WORK TO COMPLETE. Where does the string "center" appear in the listing below? Copy every line where it does.
═══ GIVEN DATA ═══
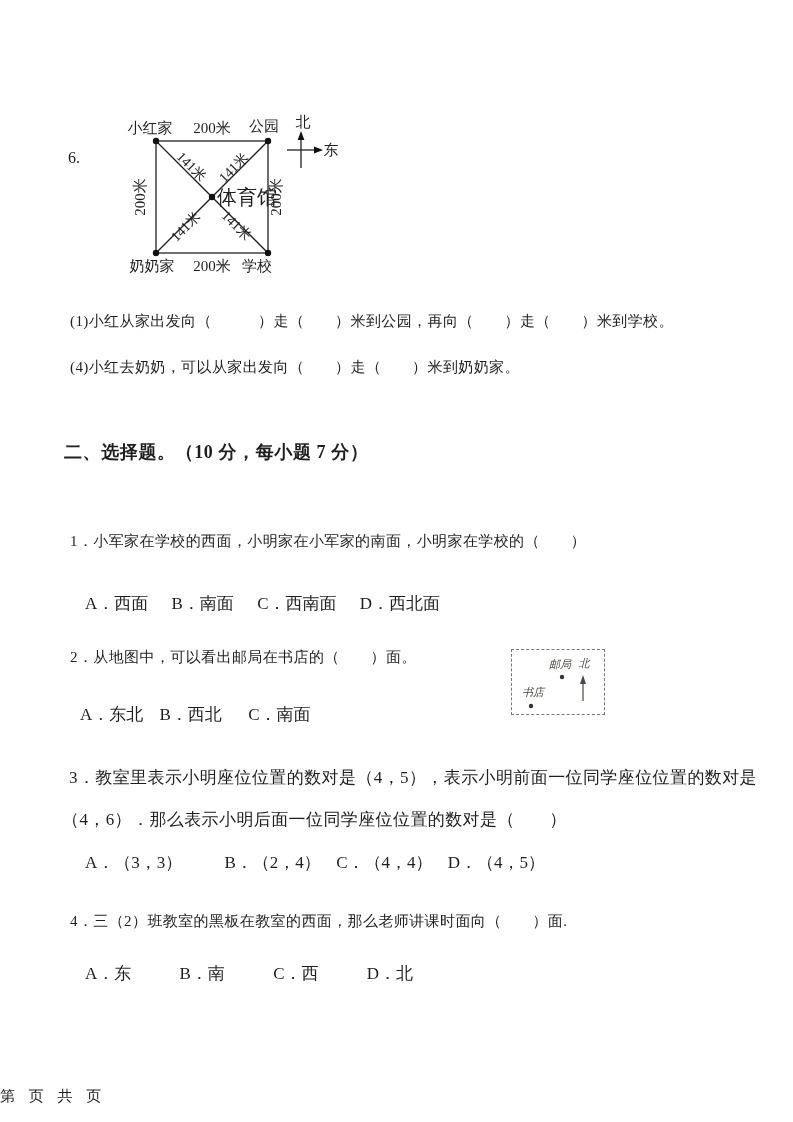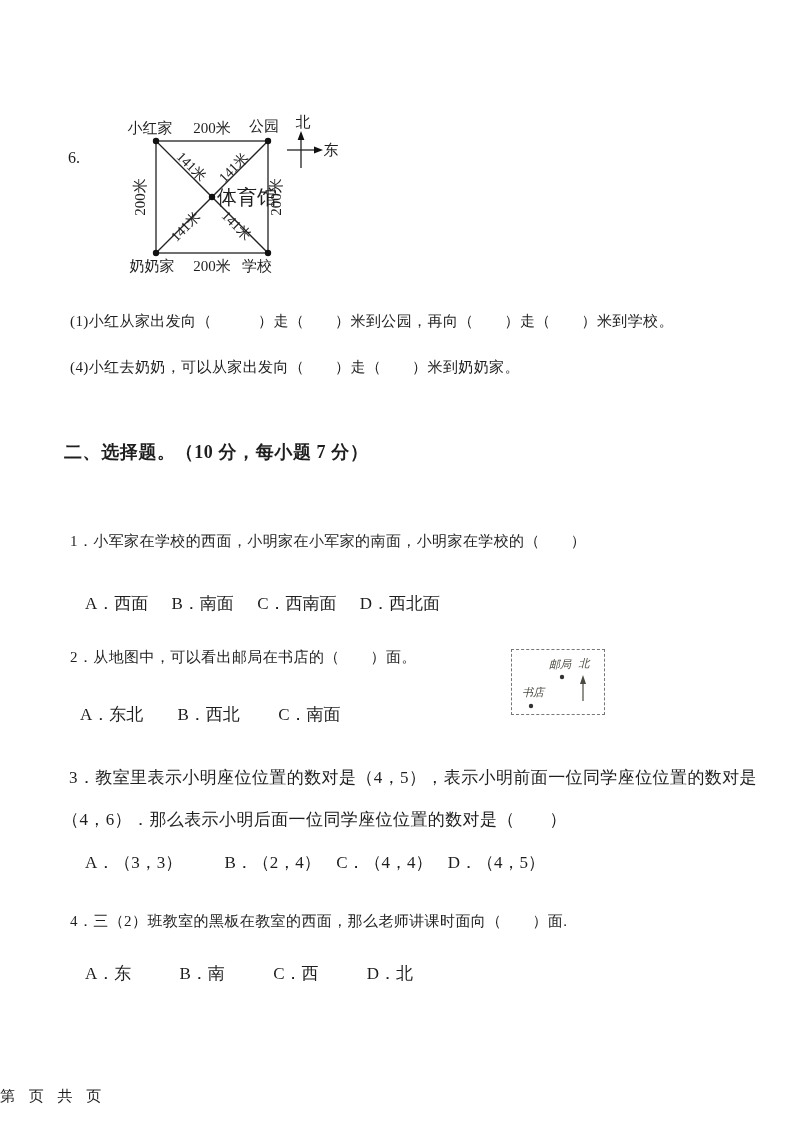--- a/index.html
+++ b/index.html
@@ -14,7 +14,7 @@
   .opts{position:absolute;font-size:17px;white-space:nowrap;}
   .opts span{display:inline-block;}
   .q1o span{margin-right:19px;}
-  .q2o span:nth-child(1){margin-right:30px;}
+  .q2o span:nth-child(1){margin-right:12px;}
   .q2o span:nth-child(2){margin-right:34px;text-align:center;}
   .q3o span:nth-child(1){margin-right:38px;}
   .q3o span:nth-child(2){margin-right:11px;text-align:right;}

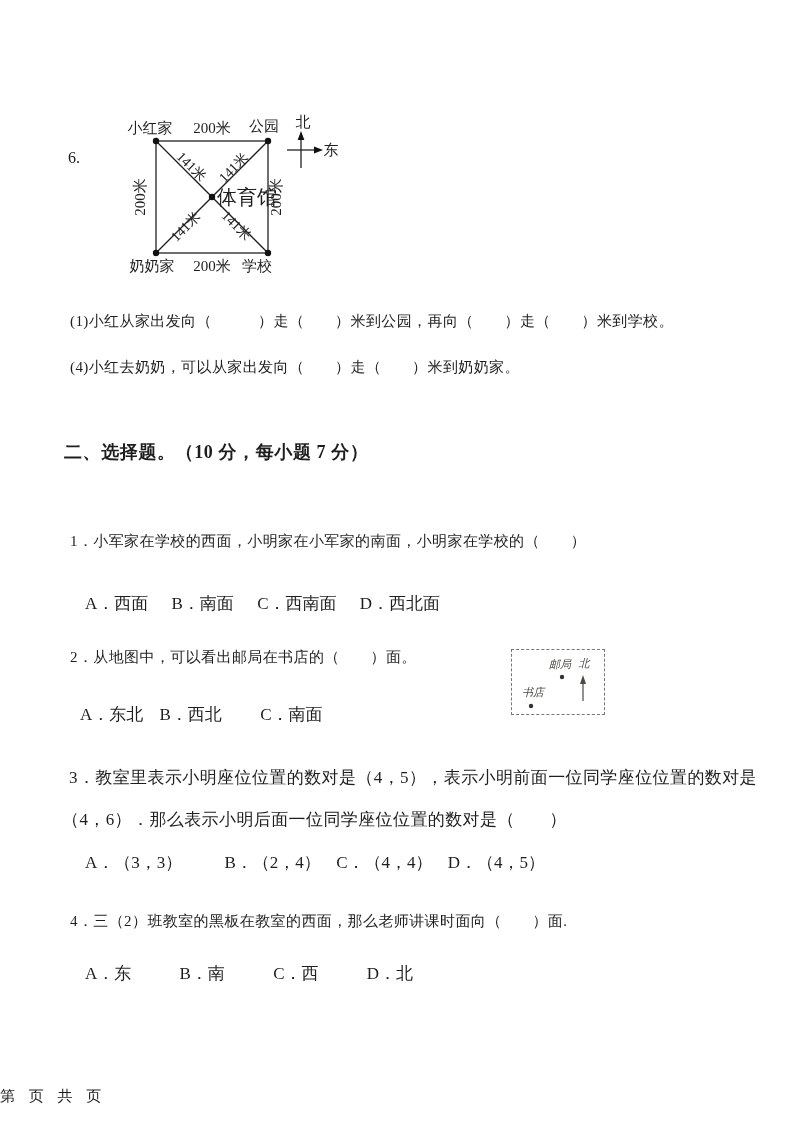--- a/index.html
+++ b/index.html
@@ -15,7 +15,7 @@
   .opts span{display:inline-block;}
   .q1o span{margin-right:19px;}
   .q2o span:nth-child(1){margin-right:12px;}
-  .q2o span:nth-child(2){margin-right:34px;text-align:center;}
+  .q2o span:nth-child(2){margin-right:22px;text-align:center;}
   .q3o span:nth-child(1){margin-right:38px;}
   .q3o span:nth-child(2){margin-right:11px;text-align:right;}
   .q3o span:nth-child(3){margin-right:11px;text-align:right;}

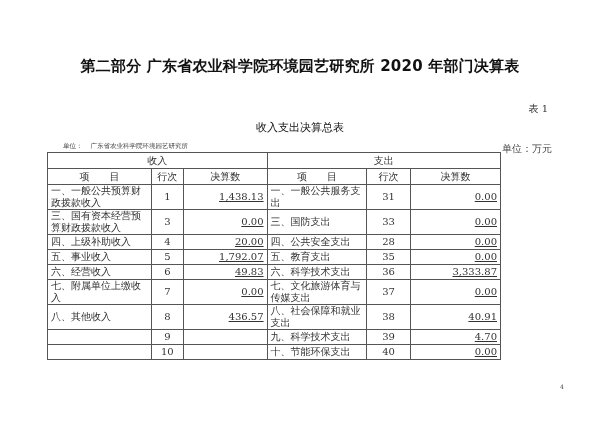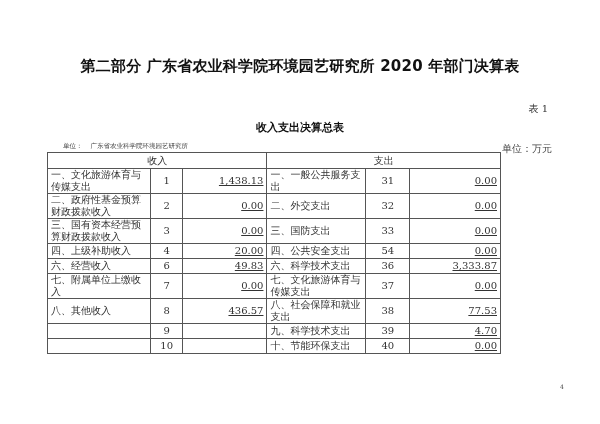--- a/index.html
+++ b/index.html
@@ -9,7 +9,7 @@
            font-family: "DejaVu Sans", sans-serif; font-weight: bold; font-size: 15px; color: #111; letter-spacing: 0.2px; }
   .table-no { position: absolute; right: 52px; top: 102px; font-size: 10px; color: #333; }
   .subtitle { position: absolute; left: 0; width: 600px; top: 120px; text-align: center;
-              font-family: "DejaVu Sans", sans-serif; font-weight: bold; font-size: 11px; color: #111; }
+              font-family: "DejaVu Sans", sans-serif; font-weight: normal; font-size: 11px; color: #111; }
   .unit-left { position: absolute; left: 50px; top: 142px; font-size: 6.5px; color: #444; margin-left: 13px; }
   .unit-left span { margin-right: 8px; }
   .unit-right { position: absolute; right: 48px; top: 142px; font-size: 10px; color: #444; }

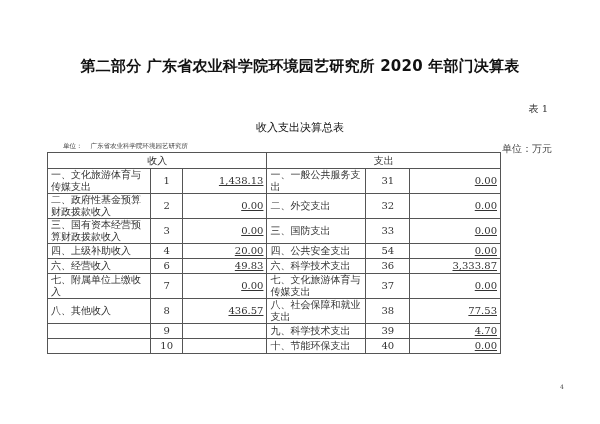--- a/index.html
+++ b/index.html
@@ -48,6 +48,14 @@
       <tr class="head">
     <td class="c sep" colspan="3">收入</td>
     <td class="c" colspan="3">支出</td>
+  </tr>
+  <tr class="head">
+    <td class="c">项　　目</td>
+    <td class="c">行次</td>
+    <td class="c sep">决算数</td>
+    <td class="c">项　　目</td>
+    <td class="c">行次</td>
+    <td class="c">决算数</td>
   </tr>
 
   <tr>

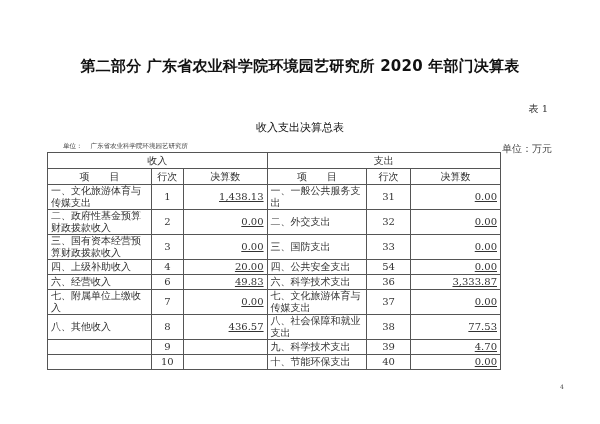--- a/index.html
+++ b/index.html
@@ -59,7 +59,7 @@
   </tr>
 
   <tr>
-    <td class="l">一、文化旅游体育与传媒支出</td>
+    <td class="l">一、一般公共预算财政拨款收入</td>
     <td class="c">1</td>
     <td class="r sep">1,438.13</td>
     <td class="l">一、一般公共服务支出</td>

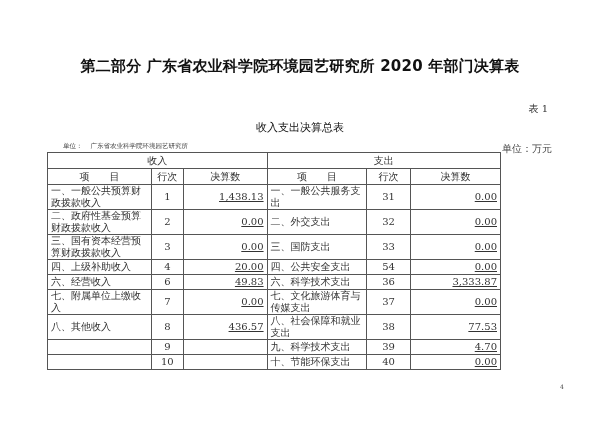--- a/index.html
+++ b/index.html
@@ -66,14 +66,6 @@
     <td class="c">31</td>
     <td class="r">0.00</td>
   </tr>
-  <tr>
-    <td class="l">二、政府性基金预算财政拨款收入</td>
-    <td class="c">2</td>
-    <td class="r sep">0.00</td>
-    <td class="l">二、外交支出</td>
-    <td class="c">32</td>
-    <td class="r">0.00</td>
-  </tr>
   <tr class="tall">
     <td class="l">三、国有资本经营预算财政拨款收入</td>
     <td class="c">3</td>

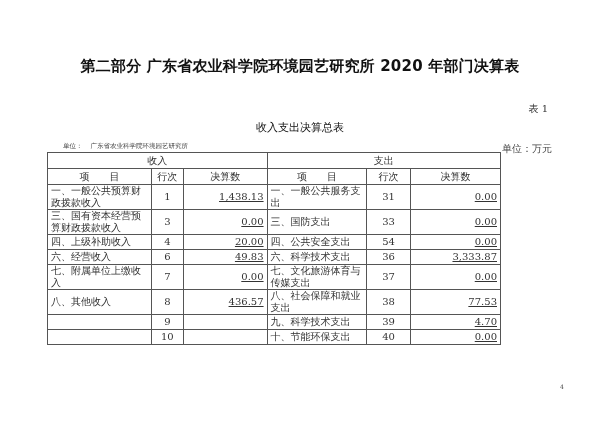--- a/index.html
+++ b/index.html
@@ -79,7 +79,7 @@
     <td class="c">4</td>
     <td class="r sep">20.00</td>
     <td class="l">四、公共安全支出</td>
-    <td class="c">54</td>
+    <td class="c">28</td>
     <td class="r">0.00</td>
   </tr>
   <tr>

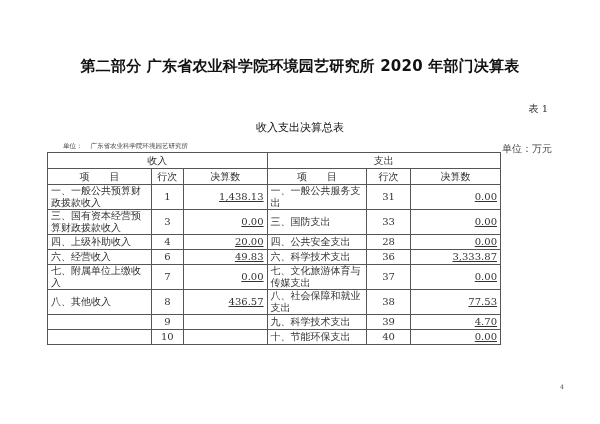--- a/index.html
+++ b/index.html
@@ -83,6 +83,14 @@
     <td class="r">0.00</td>
   </tr>
   <tr>
+    <td class="l">五、事业收入</td>
+    <td class="c">5</td>
+    <td class="r sep">1,792.07</td>
+    <td class="l">五、教育支出</td>
+    <td class="c">35</td>
+    <td class="r">0.00</td>
+  </tr>
+  <tr>
     <td class="l">六、经营收入</td>
     <td class="c">6</td>
     <td class="r sep">49.83</td>

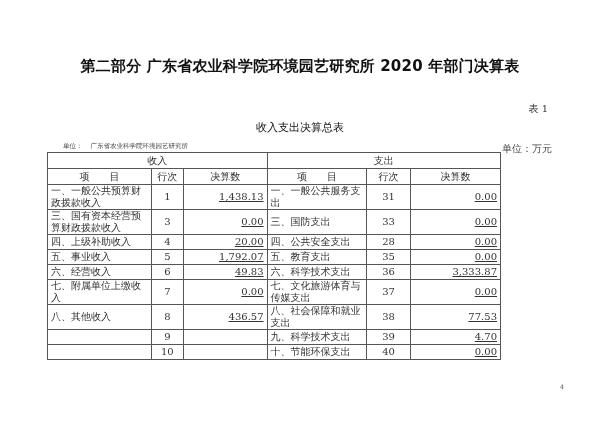--- a/index.html
+++ b/index.html
@@ -112,7 +112,7 @@
     <td class="r sep">436.57</td>
     <td class="l">八、社会保障和就业支出</td>
     <td class="c">38</td>
-    <td class="r">77.53</td>
+    <td class="r">40.91</td>
   </tr>
   <tr>
     <td class="l"></td>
═══
SOLUTION BELOW.
   .q2o span:nth-child(2){margin-right:34px;text-align:center;}
-  .q2o span:nth-child(2){margin-right:34px;text-align:center;}
+  .q2o span:nth-child(2){margin-right:22px;text-align:center;}
   .subtitle { position: absolute; left: 0; width: 600px; top: 120px; text-align: center;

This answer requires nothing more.